Records for processing Block Start

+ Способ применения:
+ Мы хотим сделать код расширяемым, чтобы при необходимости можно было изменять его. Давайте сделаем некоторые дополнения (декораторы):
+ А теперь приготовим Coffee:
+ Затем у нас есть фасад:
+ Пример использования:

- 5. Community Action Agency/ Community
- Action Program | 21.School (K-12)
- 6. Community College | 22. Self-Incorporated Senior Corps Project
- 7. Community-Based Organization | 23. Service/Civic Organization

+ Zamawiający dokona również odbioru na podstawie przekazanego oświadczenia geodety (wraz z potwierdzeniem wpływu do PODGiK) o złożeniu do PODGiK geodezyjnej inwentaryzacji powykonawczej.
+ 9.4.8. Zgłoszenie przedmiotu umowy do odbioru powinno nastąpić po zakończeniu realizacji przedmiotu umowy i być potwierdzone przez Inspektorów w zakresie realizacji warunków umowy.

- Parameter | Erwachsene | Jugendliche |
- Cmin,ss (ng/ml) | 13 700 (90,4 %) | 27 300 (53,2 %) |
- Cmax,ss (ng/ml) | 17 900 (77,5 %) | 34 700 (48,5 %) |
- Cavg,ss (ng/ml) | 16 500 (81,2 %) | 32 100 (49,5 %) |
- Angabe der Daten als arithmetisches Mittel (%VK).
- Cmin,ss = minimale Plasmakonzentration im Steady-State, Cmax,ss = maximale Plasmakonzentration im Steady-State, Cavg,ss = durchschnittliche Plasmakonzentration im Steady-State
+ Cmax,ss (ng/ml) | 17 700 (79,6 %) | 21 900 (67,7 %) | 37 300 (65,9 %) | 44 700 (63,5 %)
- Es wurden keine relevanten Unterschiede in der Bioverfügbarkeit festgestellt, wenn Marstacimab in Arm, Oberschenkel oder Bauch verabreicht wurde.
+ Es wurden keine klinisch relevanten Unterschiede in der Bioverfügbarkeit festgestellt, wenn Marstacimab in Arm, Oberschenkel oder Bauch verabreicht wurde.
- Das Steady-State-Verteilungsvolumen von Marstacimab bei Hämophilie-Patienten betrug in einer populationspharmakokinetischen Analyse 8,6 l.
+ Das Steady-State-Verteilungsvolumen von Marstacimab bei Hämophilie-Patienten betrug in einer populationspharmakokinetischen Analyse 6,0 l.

Records for processing Block End

Print the entries once more, character for character.

+ Способ применения:
+ Мы хотим сделать код расширяемым, чтобы при необходимости можно было изменять его. Давайте сделаем некоторые дополнения (декораторы):
+ А теперь приготовим Coffee:
+ Затем у нас есть фасад:
+ Пример использования:

- 5. Community Action Agency/ Community
- Action Program | 21.School (K-12)
- 6. Community College | 22. Self-Incorporated Senior Corps Project
- 7. Community-Based Organization | 23. Service/Civic Organization

+ Zamawiający dokona również odbioru na podstawie przekazanego oświadczenia geodety (wraz z potwierdzeniem wpływu do PODGiK) o złożeniu do PODGiK geodezyjnej inwentaryzacji powykonawczej.
+ 9.4.8. Zgłoszenie przedmiotu umowy do odbioru powinno nastąpić po zakończeniu realizacji przedmiotu umowy i być potwierdzone przez Inspektorów w zakresie realizacji warunków umowy.

- Parameter | Erwachsene | Jugendliche |
- Cmin,ss (ng/ml) | 13 700 (90,4 %) | 27 300 (53,2 %) |
- Cmax,ss (ng/ml) | 17 900 (77,5 %) | 34 700 (48,5 %) |
- Cavg,ss (ng/ml) | 16 500 (81,2 %) | 32 100 (49,5 %) |
- Angabe der Daten als arithmetisches Mittel (%VK).
- Cmin,ss = minimale Plasmakonzentration im Steady-State, Cmax,ss = maximale Plasmakonzentration im Steady-State, Cavg,ss = durchschnittliche Plasmakonzentration im Steady-State
+ Cmax,ss (ng/ml) | 17 700 (79,6 %) | 21 900 (67,7 %) | 37 300 (65,9 %) | 44 700 (63,5 %)
- Es wurden keine relevanten Unterschiede in der Bioverfügbarkeit festgestellt, wenn Marstacimab in Arm, Oberschenkel oder Bauch verabreicht wurde.
+ Es wurden keine klinisch relevanten Unterschiede in der Bioverfügbarkeit festgestellt, wenn Marstacimab in Arm, Oberschenkel oder Bauch verabreicht wurde.
- Das Steady-State-Verteilungsvolumen von Marstacimab bei Hämophilie-Patienten betrug in einer populationspharmakokinetischen Analyse 8,6 l.
+ Das Steady-State-Verteilungsvolumen von Marstacimab bei Hämophilie-Patienten betrug in einer populationspharmakokinetischen Analyse 6,0 l.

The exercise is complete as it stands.